Hay una anécdota
sobre Julio César muy instructiva. A saber, le dijeron unos amigos suyos que se
guardara de ciertos hombres muy ricos y principales de Roma. Entonces respondió
César que no temía a este linaje de hombres gordos, colorados y bien tratados.

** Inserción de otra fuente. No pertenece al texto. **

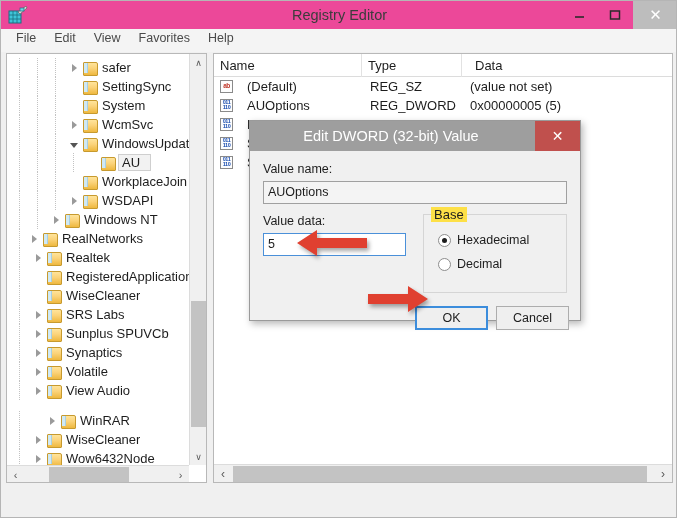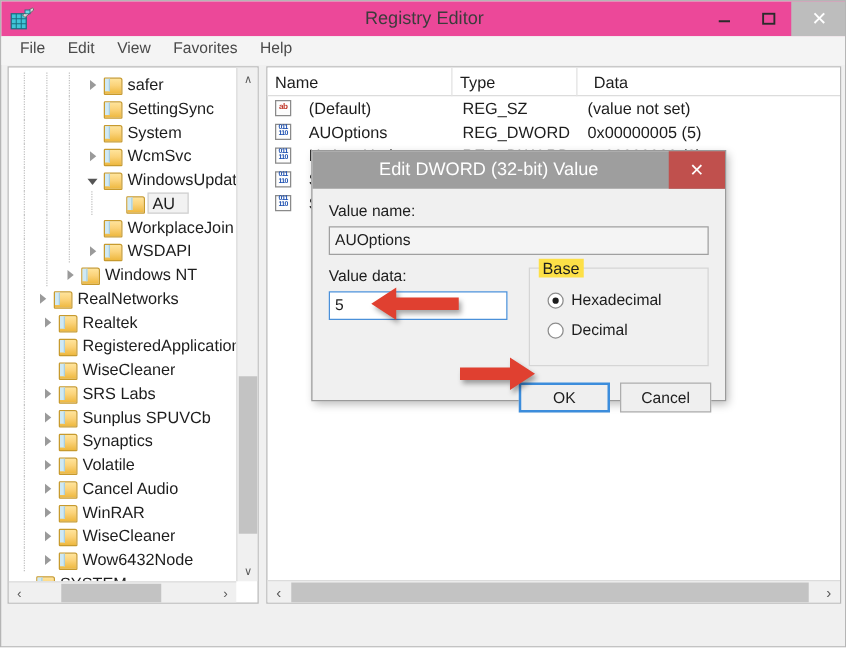"Cancel Audio" span.tlabel { text: Cancel -> View }
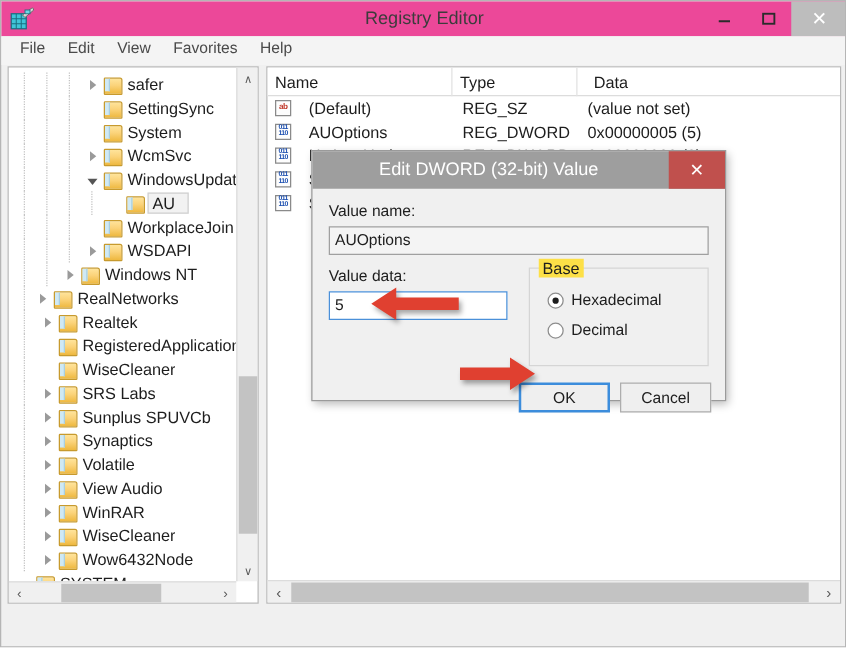"WinRAR" div.tnode { margin-top: 0px -> 11px; padding-left: 24px -> 38px }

Más bien temía a otros que había entonces: amarillos y flacos. Y eran Bruto y
Casio así. Y no se engañó en esta sospecha, porque al fin éstos le quitaron la
vida.
Bajaba por el
tronco de un árbol una dorada luciérnaga irradiando sus resplandores entre las
sombras de la noche. Al pie del tronco la contemplaban tres caracoles y un
sapo. Los caracoles, al verla tan brillante, empezaron a gritar entusiasmados:
—¡Viva nuestra
amiga! ¡Viva la luz que alegra la noche! Tú mereces ser la reina de los
animales, porque alumbras con tu luz a cuantos nos extraviamos en nuestros
paseos nocturnos. ¡Viva la fulgente luciérnaga!
El sapo, al
escuchar tantas alabanzas, se sintió mortificado. Y, recogiendo en su inmunda
boca todo el veneno de sus entrañas, lo arrojó irritado sobre el inofensivo
gusanillo. Éste exclamó mientras expiraba:
—¿Qué te he hecho
yo para que me escupas y me mates?
No contestó el
infame sapo. Pero contestaron en su lugar los caracoles:
—Perdónale,
perdónale, querida hermana. Si no tuvieras tanta luz, no te hubiera escupido.